Règles de sécurité de l'UE: ne polluez pas la législation avec la pseudoscience
La revue Nature a publié en ligne, le 20 juillet 2016, une courte lettre de huit chercheurs européens – quatre allemands et quatre britanniques :
Daniel R. Dietrich, Université de Constance, Allemagne.
Wolfgang Dekant, Université de Würzburg, Allemagne.
Helmut Greim, Université technique de Munich, Freising-Weihenstephan, Allemagne.
Pat Heslop-Harrison, Université de Leicester, Royaume-Uni.
Colin Berry, Queen Mary, Université de Londres, Royaume-Uni.
Alan Boobis, Imperial College, Londres, Royaume-Uni.
Jan G. Hengstler, IfADo — Centre de Recherches Leibniz pour l'Environnement de Travail et les Facteurs Humains, Dortmund, Allemagne.
Richard Sharpe, Université d'Édimbourg, Royaume-Uni.
Les signataires se disent préoccupés par le fait que des processus législatifs et réglementaires sont influencés par l'alarmisme des médias et de la pseudoscience.
« La pseudoscience n'a pas sa place dans de telles décisions, qui devraient être exclusivement fondées sur des preuves bien définies et transparentes. »
Ils citent l'exemple de l'obésité et du diabète de type 2 pour lesquels certains auteurs blâment les perturbateurs endocriniens malgré l'absence de preuves et en dépit des preuves qui incriminent la surconsommation et l'excès de sucre dans l'alimentation.
« En conséquence, les critères de la Commission européenne pour la régulation des composés perturbateurs endocriniens en tant que menaces pour la santé humaine sont fondes sur des des études de corrélations, et non de cause à effet. »
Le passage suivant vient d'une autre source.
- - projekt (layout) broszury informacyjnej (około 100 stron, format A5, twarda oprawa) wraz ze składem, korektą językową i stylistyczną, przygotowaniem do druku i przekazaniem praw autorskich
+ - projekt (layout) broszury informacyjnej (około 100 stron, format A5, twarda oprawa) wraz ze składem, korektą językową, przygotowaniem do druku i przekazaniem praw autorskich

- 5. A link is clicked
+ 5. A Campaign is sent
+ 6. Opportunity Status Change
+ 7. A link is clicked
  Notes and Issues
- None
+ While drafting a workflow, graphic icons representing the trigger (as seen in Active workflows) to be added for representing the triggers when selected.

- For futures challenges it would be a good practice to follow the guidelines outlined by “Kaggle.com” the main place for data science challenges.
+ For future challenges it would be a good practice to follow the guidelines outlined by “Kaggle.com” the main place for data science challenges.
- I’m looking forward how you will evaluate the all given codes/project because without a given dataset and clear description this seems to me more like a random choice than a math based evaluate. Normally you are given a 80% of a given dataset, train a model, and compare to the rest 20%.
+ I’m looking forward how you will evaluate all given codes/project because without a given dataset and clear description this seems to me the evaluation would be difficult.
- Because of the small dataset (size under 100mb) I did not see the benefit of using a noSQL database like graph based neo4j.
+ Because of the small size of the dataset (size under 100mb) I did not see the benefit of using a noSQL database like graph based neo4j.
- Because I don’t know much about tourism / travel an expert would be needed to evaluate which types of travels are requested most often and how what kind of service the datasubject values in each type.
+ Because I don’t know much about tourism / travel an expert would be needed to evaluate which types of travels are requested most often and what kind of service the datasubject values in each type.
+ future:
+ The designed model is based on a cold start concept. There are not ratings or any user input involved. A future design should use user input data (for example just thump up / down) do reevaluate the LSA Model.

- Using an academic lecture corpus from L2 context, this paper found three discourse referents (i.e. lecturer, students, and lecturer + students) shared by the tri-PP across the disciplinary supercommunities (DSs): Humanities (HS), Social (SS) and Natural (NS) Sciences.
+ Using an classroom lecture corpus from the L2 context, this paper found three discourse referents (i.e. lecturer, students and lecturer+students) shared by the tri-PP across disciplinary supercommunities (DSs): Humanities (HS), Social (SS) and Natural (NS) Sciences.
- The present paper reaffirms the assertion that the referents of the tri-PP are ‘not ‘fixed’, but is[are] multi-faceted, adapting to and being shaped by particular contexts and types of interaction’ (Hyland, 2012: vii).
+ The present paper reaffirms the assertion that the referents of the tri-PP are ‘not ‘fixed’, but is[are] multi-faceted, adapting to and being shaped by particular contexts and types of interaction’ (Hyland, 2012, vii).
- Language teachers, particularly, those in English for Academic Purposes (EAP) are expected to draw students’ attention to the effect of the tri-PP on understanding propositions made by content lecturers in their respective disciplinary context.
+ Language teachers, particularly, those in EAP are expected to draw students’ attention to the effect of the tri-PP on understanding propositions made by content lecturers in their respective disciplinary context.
Les auteurs ont été très explicites sur les conflits d'intérêts :
« Les conflits d'intérêts peuvent contribuer au problème, au-delà de la motivation commerciale de l'industrie. Certaines organisations non gouvernementales pourraient avoir besoin d'entretenir les préoccupations du public pour stimuler les dons. Les décideurs pourraient préférer ne pas tenir compte des données fondées sur des preuves qui contredisent un point de vue de précaution. Et certains scientifiques donnent la priorité à l'obtention de fonds de recherche plutôt qu'à l'évaluation objective des preuves ».
Et en se limitant à l'identification des dangers, les alarmistes se dispensent de la charge de la preuve, lorsque les dangers sont simplement présumés. Il en résulte qu'une réglementation qui ignore le faible risque issu notamment de niveaux d'exposition négligeables peut être inutilement restrictive, voire dommageable.
Les signataires, seront-ils entendus par les instances de décision de l'Union européenne ? Nous en douterons : cela fait longtemps que le réalisme et le courage politique ont disparu de la boîte à outils au profit du calcul politicien et du populisme.
Quant aux « [c]ertaines organisations non gouvernementales », leur réaction, si tant est qu'il y en ait une, est parfaitement prévisible : ces auteurs – des scientifiques de haut vol – sont pour la plupart affligés de conflits d'intérêts. Le name and shame (nommer et dénoncer) a du reste déjà eu lieu dans le Monde sous la signature de Mme Stéphane Horel et sous un titre qui fleure bon le parti pris : « Perturbateurs endocriniens : ultimes manœuvres à Bruxelles des scientifiques liés à l’industrie ».
Il est vrai que Mme Horel n'a pas de conflits d'intérêts : on ne peut bien sûr pas en avoir quand on a collaboré avec le Corporate Europe Observatory (voir notamment ici et ici), ce n'est pas « l'industrie ». Et, bien sûr, le Monde ne saurait être taxé de porte-voix de la mouvance alter et anti.